Я шагнул вперёд и обнял его — не главу Кобаяси Групп, не хранителя древних традиций, а просто деда, чьё сердце оказалось живым под броней долга и власти.

— Просто сделай это, дед, — сказал я тихо. — Пригласи его на ужин. Без масок и регалий.

Он замер, взвешивая тяжесть этой простой просьбы, затем его руки, привыкшие держать бразды империи, неуверенно поднялись, обняв меня в ответ:

— Хорошо, — выдохнул он слово, которое, возможно, ждало своего часа десятилетиями.

Я отстранился, встречая его взгляд — уже не властного главы рода, а просто человека, нашедшего путь к примирению:

— Теперь мне пора, дед.

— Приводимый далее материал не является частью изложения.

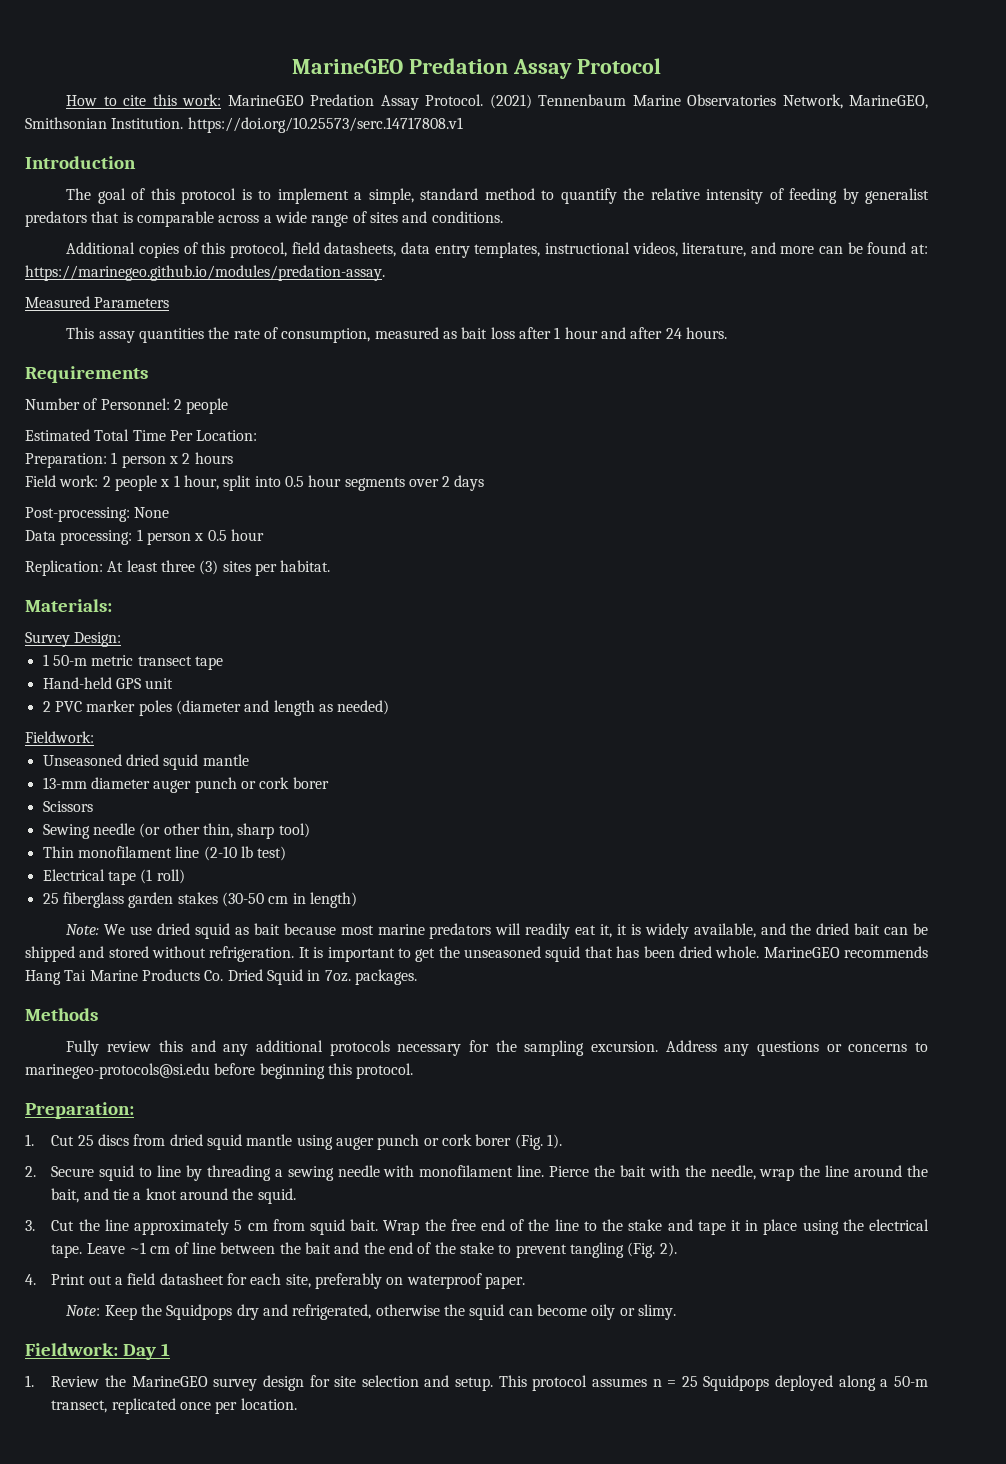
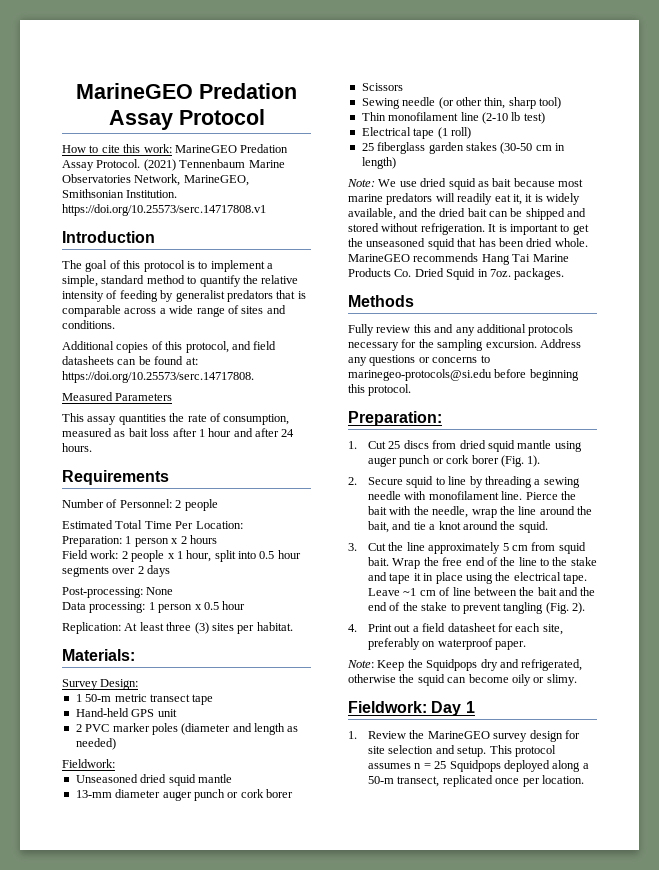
- Additional copies of this protocol, field datasheets, data entry templates, instructional videos, literature, and more can be found at: https://marinegeo.github.io/modules/predation-assay.
+ Additional copies of this protocol, and field datasheets can be found at: https://doi.org/10.25573/serc.14717808.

Нужно встретиться с призраками своего прошлого.

Он кивнул в ответ, лицо вернуло привычное спокойствие, но в глазах всё ещё читалось уважение и что-то похожее на гордость.

Я развернулся и зашагал к машине, где меня уже ждала Кана.

— Поехали, — сказал я, садясь за руль.

Porsche мягко тронулся с места, унося нас прочь от поместья, где только что изменилось больше, чем казалось возможным.

* * *

Я припарковал Porsche у высотного жилого комплекса из бетона и стекла. Тут же располагались магазины и уютная кофейня.

Двигатель затих, и в салоне стало тихо. За окном пульсировал город, но здесь, в моменте, время застыло, как капля смолы.

Кана, сидевшая рядом, повернулась:

— Что дальше, Казума-сама? Вы пойдёте домой к Накамуре-сан?

Я смотрел на фотографию, что дала мать. Накамура Рин — молодая блондинка со взглядом, в котором читалось что-то неуловимое. Что-то, что я должен был помнить, но не мог.

— Хм-м, — я провёл пальцем по глянцевой поверхности снимка, — было бы проще, если бы я чувствовал хоть что-то. Хоть намёк на узнавание.

Кана ждала, храня своё фирменное молчание.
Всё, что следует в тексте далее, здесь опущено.